Content starts

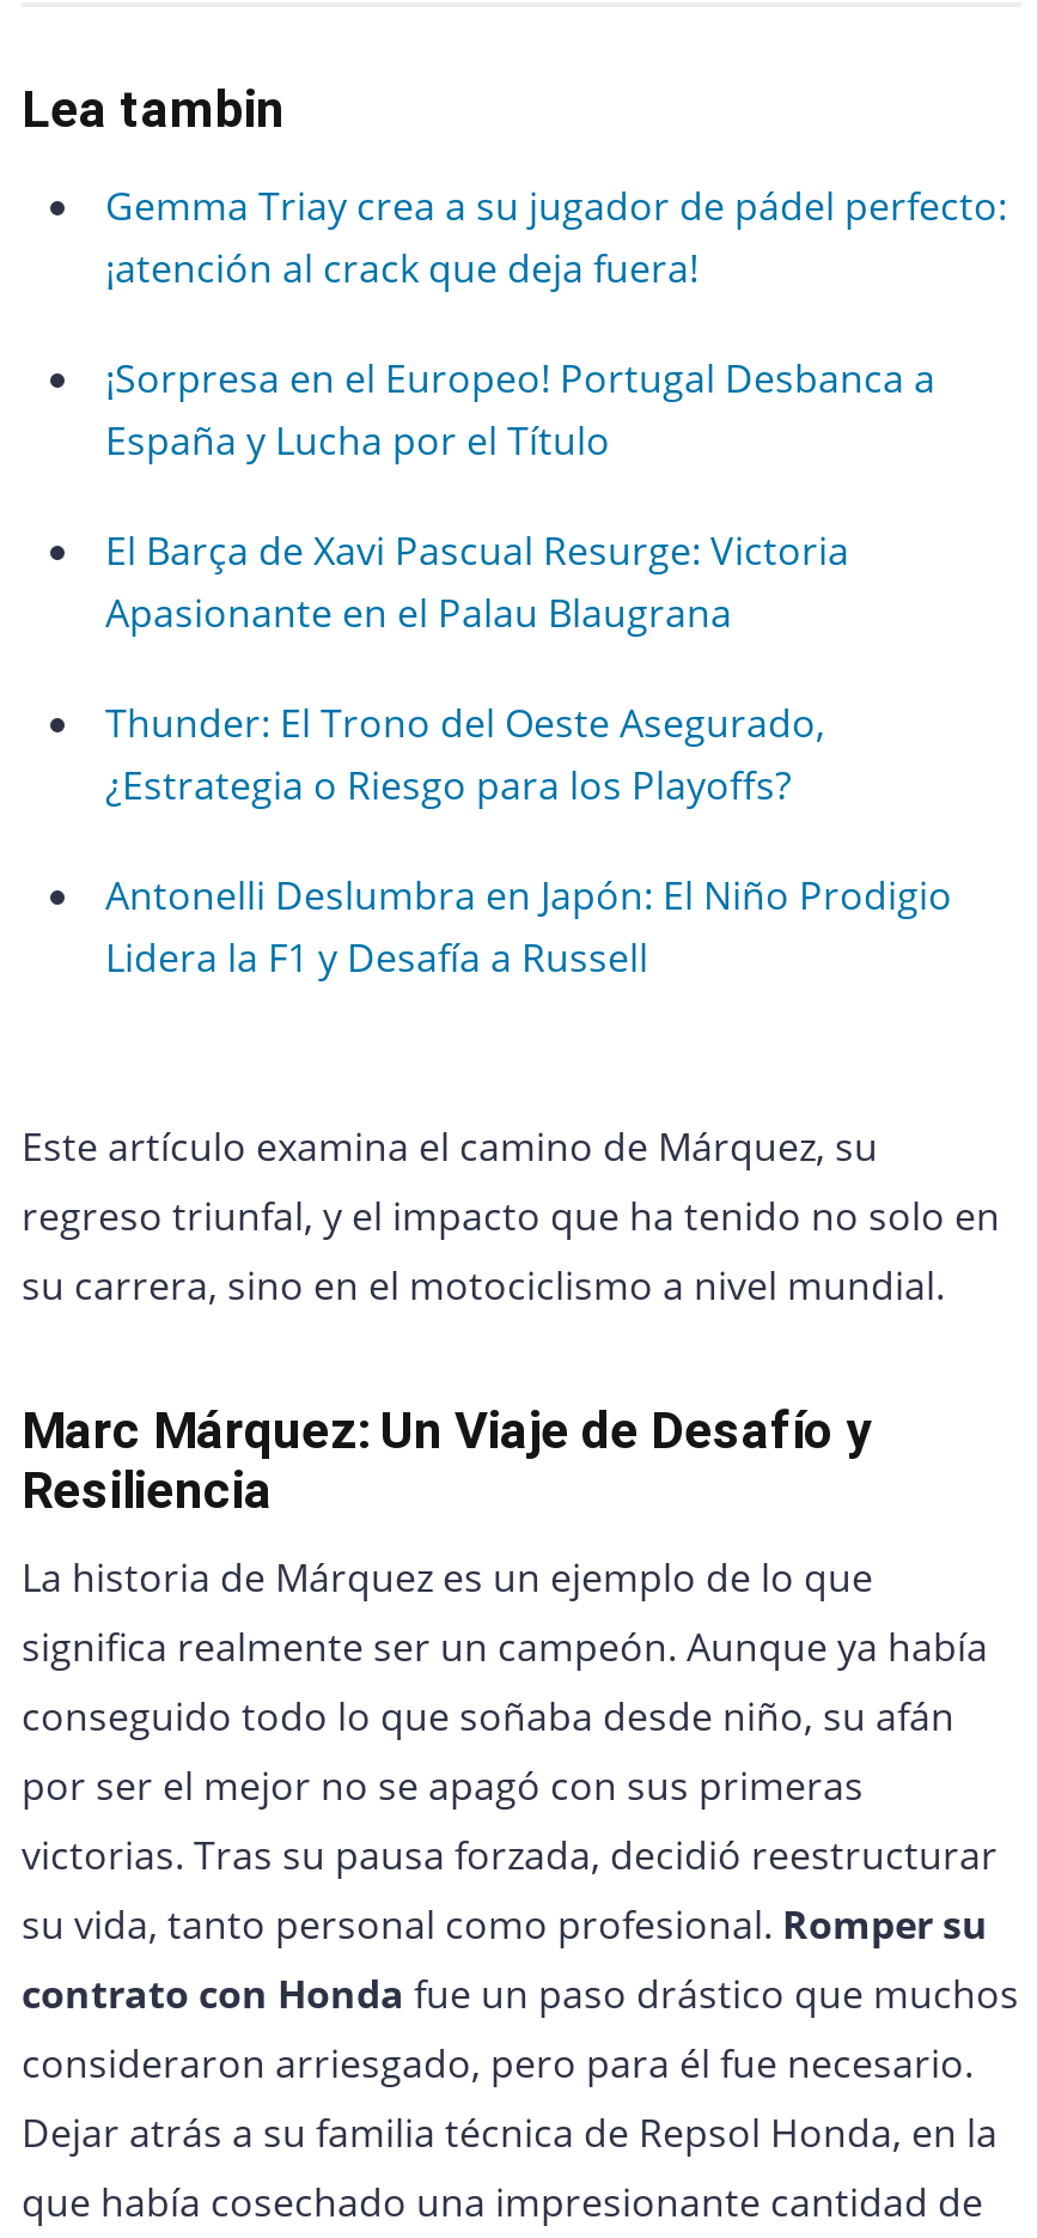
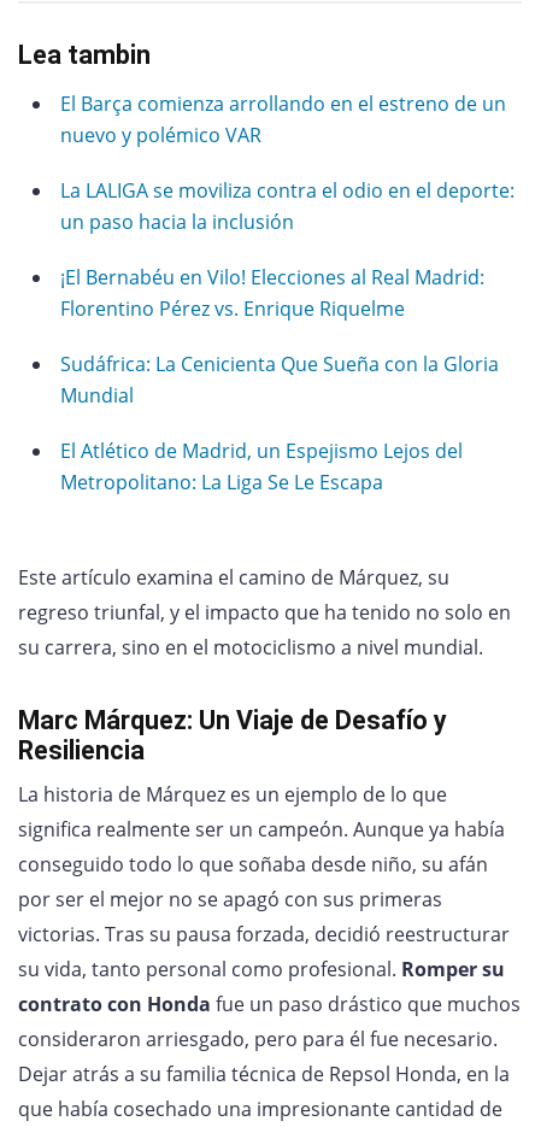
[105,180,1007,295] Gemma Triay crea a su jugador de pádel perfecto: | ¡atención al crack que deja fuera! -> [60,91,506,148] El Barça comienza arrollando en el estreno de un | nuevo y polémico VAR
[105,352,935,467] ¡Sorpresa en el Europeo! Portugal Desbanca a | España y Lucha por el Título -> [60,177,515,235] La LALIGA se moviliza contra el odio en el deporte: | un paso hacia la inclusión
[105,524,849,639] El Barça de Xavi Pascual Resurge: Victoria | Apasionante en el Palau Blaugrana -> [60,264,484,322] ¡El Bernabéu en Vilo! Elecciones al Real Madrid: | Florentino Pérez vs. Enrique Riquelme
[105,697,825,812] Thunder: El Trono del Oeste Asegurado, | ¿Estrategia o Riesgo para los Playoffs? -> [60,351,499,409] Sudáfrica: La Cenicienta Que Sueña con la Gloria | Mundial
[105,869,952,984] Antonelli Deslumbra en Japón: El Niño Prodigio | Lidera la F1 y Desafía a Russell -> [60,438,463,496] El Atlético de Madrid, un Espejismo Lejos del | Metropolitano: La Liga Se Le Escapa

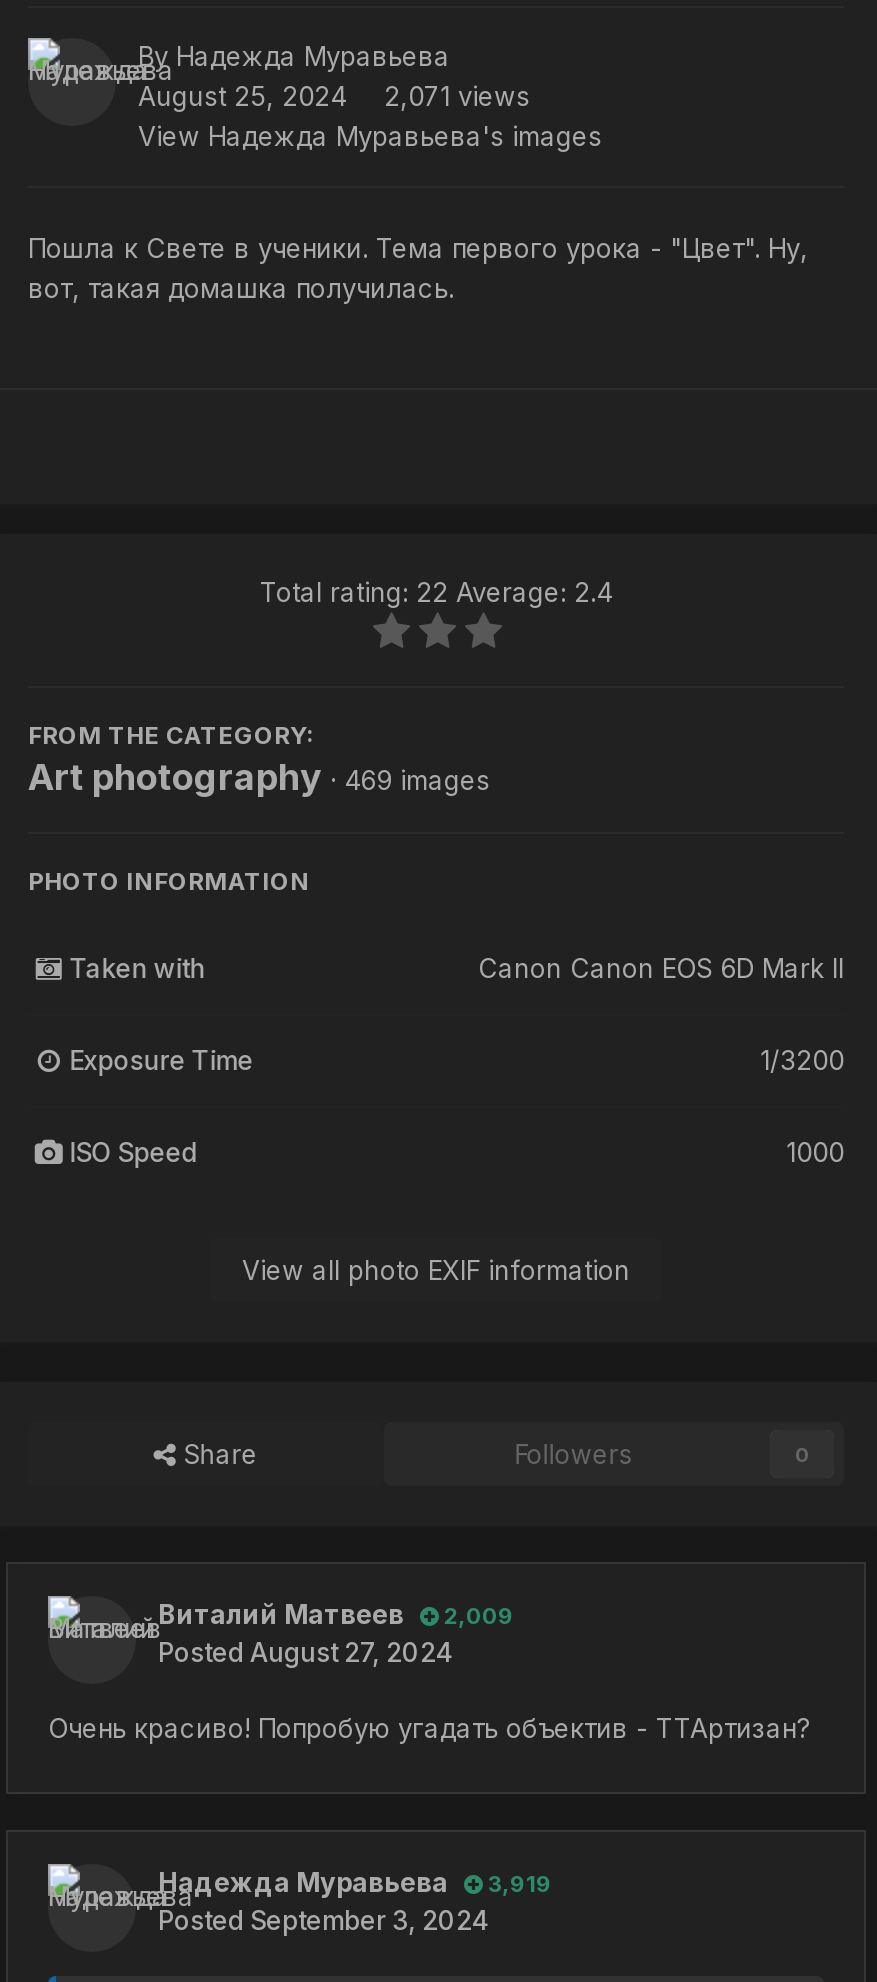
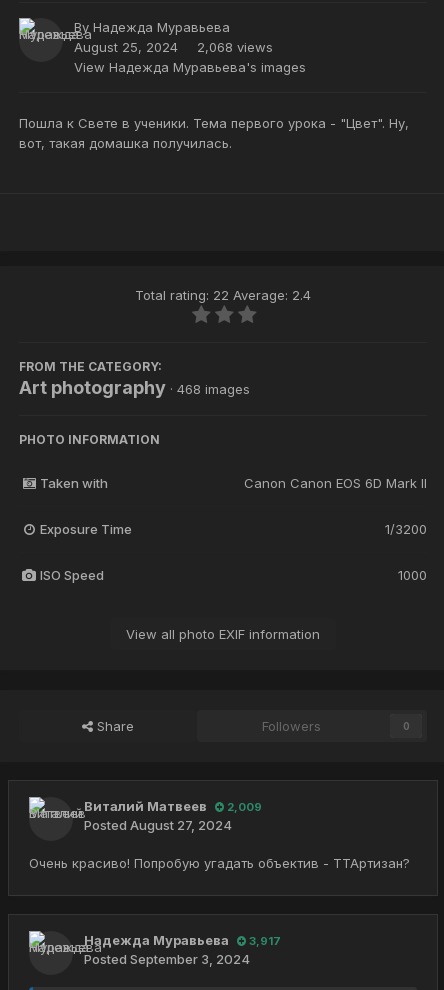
[138,80,530,112] August 25, 2024 2,071 views -> [74,39,273,55] August 25, 2024 2,068 views
[28,757,490,799] Art photography · 469 images -> [19,377,250,398] Art photography · 468 images
[158,1867,552,1899] Надежда Муравьева 3,919 -> [84,932,281,948] Надежда Муравьева 3,917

Content ends

Your copy should hold the lines from the one with "[105,352,935,467] ¡Sorpresa en" up to and including the one with "[138,80,530,112] August 25, 2024", exactly as in the data above, and no pictures.

[105,352,935,467] ¡Sorpresa en el Europeo! Portugal Desbanca a | España y Lucha por el Título -> [60,177,515,235] La LALIGA se moviliza contra el odio en el deporte: | un paso hacia la inclusión
[105,524,849,639] El Barça de Xavi Pascual Resurge: Victoria | Apasionante en el Palau Blaugrana -> [60,264,484,322] ¡El Bernabéu en Vilo! Elecciones al Real Madrid: | Florentino Pérez vs. Enrique Riquelme
[105,697,825,812] Thunder: El Trono del Oeste Asegurado, | ¿Estrategia o Riesgo para los Playoffs? -> [60,351,499,409] Sudáfrica: La Cenicienta Que Sueña con la Gloria | Mundial
[105,869,952,984] Antonelli Deslumbra en Japón: El Niño Prodigio | Lidera la F1 y Desafía a Russell -> [60,438,463,496] El Atlético de Madrid, un Espejismo Lejos del | Metropolitano: La Liga Se Le Escapa

[138,80,530,112] August 25, 2024 2,071 views -> [74,39,273,55] August 25, 2024 2,068 views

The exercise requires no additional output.